>>>

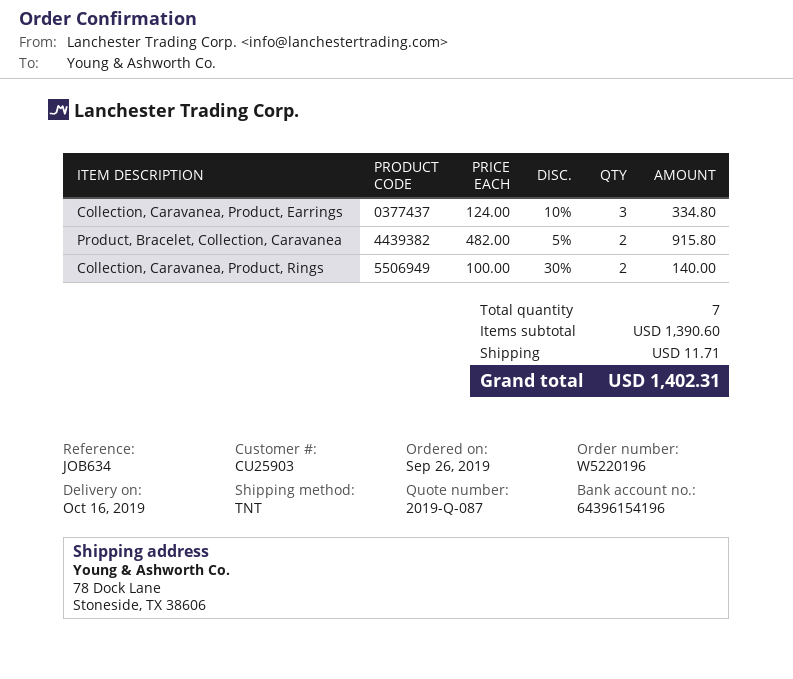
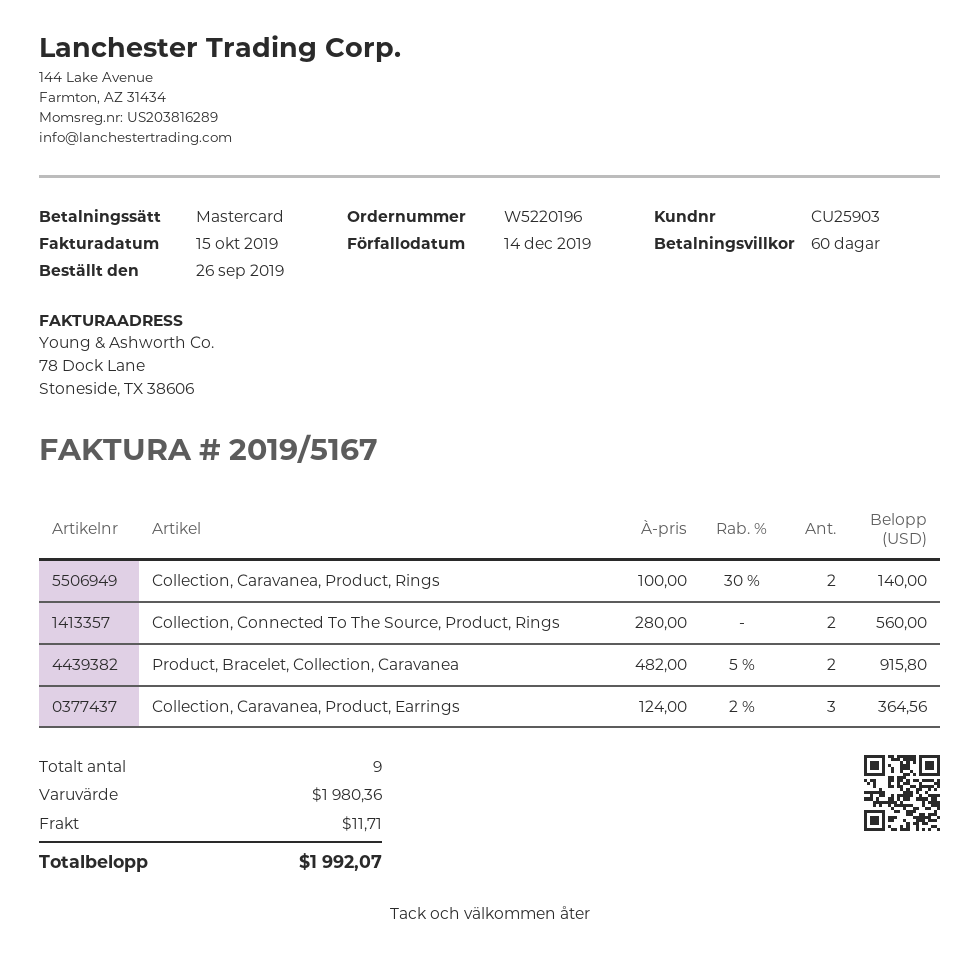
Collection, Caravanea, Product, Earrings: 3 x 124.00 - 10% = 334.80 -> 3 x 124.00 - 2% = 364.56
Collection, Connected To The Source, Product, Rings: none -> 2 x 280.00 = 560.00
total quantity: 7 -> 9
subtotal: 1390.60 -> 1980.36
total: 1402.31 -> 1992.07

<<<

### [What you should do]
Would you copy out the material above exactly, without the pictures in it?

### [Problem solution]
Collection, Caravanea, Product, Earrings: 3 x 124.00 - 10% = 334.80 -> 3 x 124.00 - 2% = 364.56
Collection, Connected To The Source, Product, Rings: none -> 2 x 280.00 = 560.00
total quantity: 7 -> 9
subtotal: 1390.60 -> 1980.36
total: 1402.31 -> 1992.07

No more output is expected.